Artículo publicado en el n.º785 (Ene-Feb 2021)
Lavarnos más las manos y ventilar habitaciones son buenas costumbres que estamos recuperando a causa de la pandemia. Ventilar lo teníamos algo olvidado quizá por culpa de la vanidosa pretensión de acondicionar el aire a nuestro gusto despreciando los humildes ventiladores y las ventanas. Ventilar fue un empeño de los higienistas que dio lugar a ciudades menos insalubres y a ciudadanos más felices. A veces a su pesar: cuenta Andrés Trapiello en su bello libro homenaje a Madrid que José Bonaparte (y antes Carlos III) derribó plazas y conventos para abrir respiraderos y se lo pagaron llamándole “el rey plazuelas”. La gente prefirió las cadenas de Fernando VII a la reforma de Bonaparte y este pasó injustamente de ventilador a ventilado.
También el nuevo presidente de Estados Unidos, Joe Biden, necesitará mucho fuelle para despegar la capa de mugre que ha dejado Donald Trump, en buena hora barrido por una avalancha de votos nunca vista. Una lección que podemos aprender de esas presidenciales es que para cambiar las cosas hay que votar y saber elegir acaso el mal menor para evitarlos mayores. El peor mal lo representaban 74 millones de votos favorables a Trump, por lo que ha hecho falta levantar un gran dique con otros 81 millones para contenerlo. De manera que la abstención habría mantenido a aquel antidemocrático farsante en el poder. Ahora respiramos, pero aquellos votos siguen ahí esperando convertirse en futuros lodos. Será preciso pues no solo ventilar sino reforzar la presa no echando papeletas a perder. El voto útil da estabilidad: recordémoslo, ahora que andamos faltos de ella.

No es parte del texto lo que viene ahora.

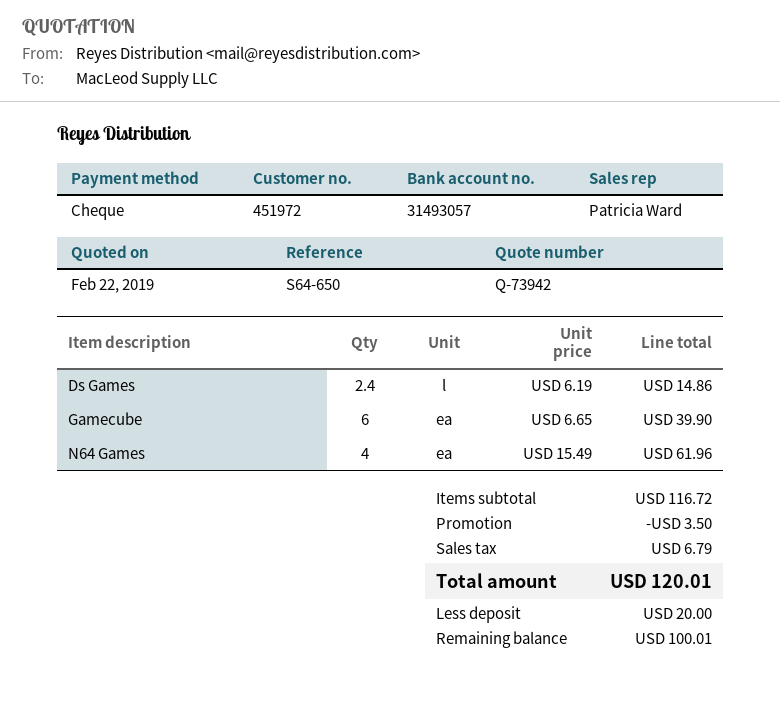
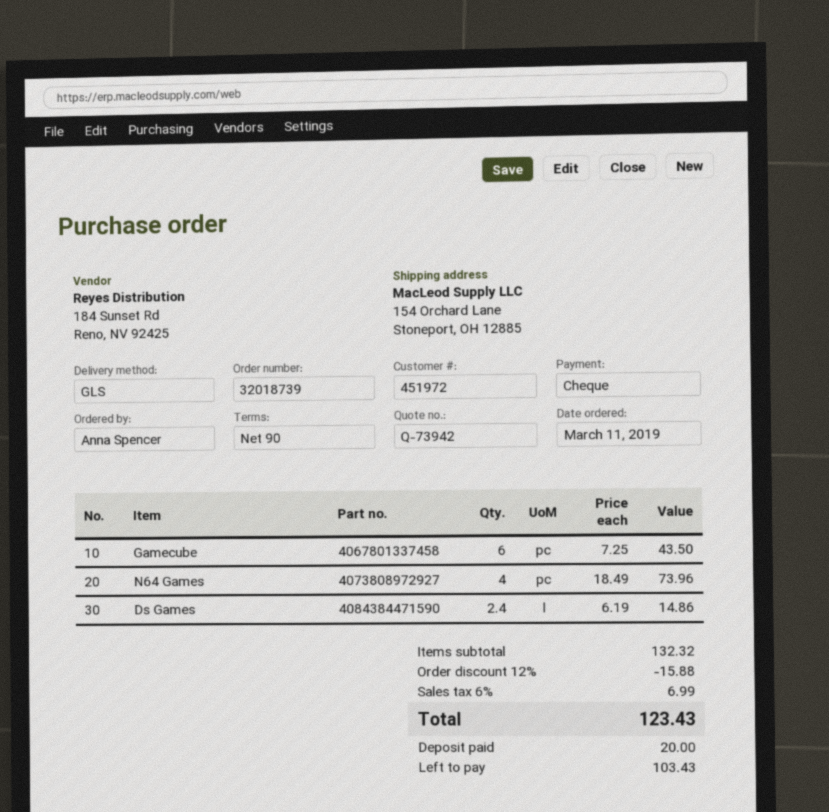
Gamecube: 6 x 6.65 = 39.90 -> 6 x 7.25 = 43.50
N64 Games: 4 x 15.49 = 61.96 -> 4 x 18.49 = 73.96
subtotal: 116.72 -> 132.32
discount: 3.50 -> 15.88
tax: 6.79 -> 6.99
total: 120.01 -> 123.43
balance: 100.01 -> 103.43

La caída de Trump es buena noticia. Y otro brote nos parece ver en la buena acogida del concurso de artículos sobre Cómo fortalecer la democracia: nos han llegado de quince países 204 originales, es decir que más de dos centenares de personas se han puesto a pensar en la salud de la democracia, en las causas y posibles consecuencias de sus achaques y en qué reconstituyentes le hacen falta. Entre las ideas muy compartidas sobre las causas del auge del populismo se citan el descontento por la desigualdad, la falta de cultura democrática y de liderazgos o el descrédito de las instituciones debido a la corrupción y alentado por la infección de mentiras en las redes y otros altavoces.
Entre los remedios se sugiere mucha ventilación: mejorar la representatividad reformando el sistema de partidos y la ley electoral —financiación, listas abiertas, algunos proponen incuso el voto obligatorio— e impedir el bloqueo de las instituciones: si, por ejemplo, la jefatura del Estado tiene la función de arbitrar las diferencias entre poderes, cuando estas se producen es pertinente preguntarse, y así lo hace cada vez más gente, ¿dónde está el árbitro? Bastantes coinciden en pedir una educación que forme a los ciudadanos en la convicción de que la democracia es ante todo un asunto de responsabilidad personal: a la hora de reclamar los derechos y a la hora de cumplir con los deberes y los límites que la libertad precisa y la convivencia impone.
Al país le hace falta, en efecto, mucho aire: lo pide el edificio constitucional, que muestra algún desgaste en los forjados; la coalición de gobierno, que debería dejar los sueños secos, húmedos y gaseosos para el doctor Freud; la ladrante e irrespirable oposición, que aún no acepta (igual que Trump) un resultado electoral que la invita a acomodarse en los bancos de la derecha: ventílenlos, que esta será su casa por tanto tiempo como sigan sus dislates y extravíos. Debe orearse la barrica del poder judicial y procurar que este no se pase de añejo para que no pierda nobleza y se avinagre. Debe tomar aire y tiempo el periodismo, abjurar del politiqueo y abrazarse a la verdad, así que ventilémonos todos, ¡si hasta la liga de fútbol quiere el señor Florentino Pérez ventilar!
Ah! Y no olvidemos hacerlo en casa, porque el virus sigue vivo por más que las vacunas nos den ánimo, protección y esperanza. Abrir las ventanas, las mentes y los corazones. Abrirnos. Ventilar. Ventilemo.